A good pseudoscientist builds a chain of facts like a Ponzi scheme. A is surprising but checks out. B is surprising but checks out. C is surprising but checks out. By the time you're at D, you believe whatever this person says.
If a medical journal says that homosexuality is a mental illness, many will believe them because they've published nothing but science facts so far. Or someone who doesn't want to believe it attacks past studies instead of the one they think is inaccurate.
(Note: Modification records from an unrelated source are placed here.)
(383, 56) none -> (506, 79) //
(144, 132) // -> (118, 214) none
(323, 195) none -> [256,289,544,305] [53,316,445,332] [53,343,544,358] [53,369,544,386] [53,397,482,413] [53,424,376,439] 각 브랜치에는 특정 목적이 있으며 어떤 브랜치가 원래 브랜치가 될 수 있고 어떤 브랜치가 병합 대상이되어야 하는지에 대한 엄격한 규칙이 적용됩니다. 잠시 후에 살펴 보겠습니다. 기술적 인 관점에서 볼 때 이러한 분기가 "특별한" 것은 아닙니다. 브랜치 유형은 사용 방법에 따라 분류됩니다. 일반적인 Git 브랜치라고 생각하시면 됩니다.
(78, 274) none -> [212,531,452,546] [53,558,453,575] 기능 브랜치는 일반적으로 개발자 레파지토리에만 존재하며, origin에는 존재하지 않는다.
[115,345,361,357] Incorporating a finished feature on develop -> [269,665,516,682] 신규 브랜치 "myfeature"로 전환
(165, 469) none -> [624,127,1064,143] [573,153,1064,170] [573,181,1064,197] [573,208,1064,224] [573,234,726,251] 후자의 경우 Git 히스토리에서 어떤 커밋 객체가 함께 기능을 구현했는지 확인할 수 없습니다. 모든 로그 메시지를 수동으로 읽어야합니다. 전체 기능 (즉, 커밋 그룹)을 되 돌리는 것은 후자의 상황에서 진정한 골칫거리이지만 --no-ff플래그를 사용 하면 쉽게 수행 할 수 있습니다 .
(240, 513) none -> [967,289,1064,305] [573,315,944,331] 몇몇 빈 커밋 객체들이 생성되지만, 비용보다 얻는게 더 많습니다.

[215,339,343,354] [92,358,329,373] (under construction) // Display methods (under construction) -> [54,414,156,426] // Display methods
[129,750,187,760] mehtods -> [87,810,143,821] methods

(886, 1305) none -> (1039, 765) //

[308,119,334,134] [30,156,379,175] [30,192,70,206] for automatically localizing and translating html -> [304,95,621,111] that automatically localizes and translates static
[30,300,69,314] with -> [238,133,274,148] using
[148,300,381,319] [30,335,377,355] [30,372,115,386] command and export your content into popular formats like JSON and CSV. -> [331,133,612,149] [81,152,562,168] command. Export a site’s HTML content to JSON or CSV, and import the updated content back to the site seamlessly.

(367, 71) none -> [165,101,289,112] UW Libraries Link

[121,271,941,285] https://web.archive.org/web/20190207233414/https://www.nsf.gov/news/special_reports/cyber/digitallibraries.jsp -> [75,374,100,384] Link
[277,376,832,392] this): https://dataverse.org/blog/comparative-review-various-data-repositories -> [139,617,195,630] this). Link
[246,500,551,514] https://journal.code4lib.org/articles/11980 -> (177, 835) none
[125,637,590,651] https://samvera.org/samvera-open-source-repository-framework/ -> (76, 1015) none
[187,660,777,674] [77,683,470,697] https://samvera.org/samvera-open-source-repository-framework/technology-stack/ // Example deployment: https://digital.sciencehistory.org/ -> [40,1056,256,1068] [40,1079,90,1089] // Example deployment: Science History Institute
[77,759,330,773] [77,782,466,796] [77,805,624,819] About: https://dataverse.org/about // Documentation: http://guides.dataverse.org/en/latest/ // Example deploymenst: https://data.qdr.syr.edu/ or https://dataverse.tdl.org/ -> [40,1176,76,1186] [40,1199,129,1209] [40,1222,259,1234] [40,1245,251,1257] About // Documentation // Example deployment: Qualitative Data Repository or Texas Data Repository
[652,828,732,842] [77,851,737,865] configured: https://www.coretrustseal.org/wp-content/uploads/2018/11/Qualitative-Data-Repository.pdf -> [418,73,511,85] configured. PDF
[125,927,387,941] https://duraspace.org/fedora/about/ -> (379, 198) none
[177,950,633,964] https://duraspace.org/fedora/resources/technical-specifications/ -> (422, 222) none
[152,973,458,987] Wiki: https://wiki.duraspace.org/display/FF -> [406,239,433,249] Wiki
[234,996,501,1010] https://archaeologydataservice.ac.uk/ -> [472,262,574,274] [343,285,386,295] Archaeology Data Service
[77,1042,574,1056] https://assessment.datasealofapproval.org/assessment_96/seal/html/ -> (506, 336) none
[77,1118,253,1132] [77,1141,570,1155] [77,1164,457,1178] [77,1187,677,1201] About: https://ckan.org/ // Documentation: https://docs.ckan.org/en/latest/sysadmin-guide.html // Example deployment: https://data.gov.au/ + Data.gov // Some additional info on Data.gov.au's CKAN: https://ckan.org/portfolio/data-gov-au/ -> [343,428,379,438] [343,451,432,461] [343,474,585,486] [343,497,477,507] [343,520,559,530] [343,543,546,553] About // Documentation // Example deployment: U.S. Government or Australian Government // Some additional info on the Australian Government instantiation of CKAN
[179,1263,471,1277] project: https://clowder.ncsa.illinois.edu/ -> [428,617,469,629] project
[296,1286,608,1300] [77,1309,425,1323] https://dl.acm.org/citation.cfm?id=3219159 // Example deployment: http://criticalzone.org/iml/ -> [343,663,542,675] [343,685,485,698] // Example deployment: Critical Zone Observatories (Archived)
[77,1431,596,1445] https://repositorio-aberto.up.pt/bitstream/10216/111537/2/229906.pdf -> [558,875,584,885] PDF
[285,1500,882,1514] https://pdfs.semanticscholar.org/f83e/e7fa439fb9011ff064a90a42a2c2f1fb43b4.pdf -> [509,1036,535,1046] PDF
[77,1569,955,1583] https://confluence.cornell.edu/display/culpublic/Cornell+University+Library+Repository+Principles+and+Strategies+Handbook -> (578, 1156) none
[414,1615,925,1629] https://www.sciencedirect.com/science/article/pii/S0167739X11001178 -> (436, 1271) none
"Scientific fact" is a political buzzword and inherently contradictory. The scientific worldview doesn't allow for so-called scientific facts to be a thing. Sure, there is expert consensus or whatever, but that's precisely what it is: expert consensus, not fact.
Experts have been wrong in the past, and there's nothing that guarantees they're not wrong now. In fact, if we take historical science into account, the chances that our experts are correct are very very slim.
There are logical/mathematical/philosophical facts, but not scientific facts. Science is about experimentation and observation, which are inherently flawed and imperfect.
Scientific Thinking: How you think when you can't do experiment about the matter at the moment. While the seemingly like term of "scientific method" is defined to be the almost same thing but when you are doing/can do experiment at the moment.
I think knowing scientific facts is more important because people are just gathering pseudo-facts and that leads to the wrong conclusion all the time.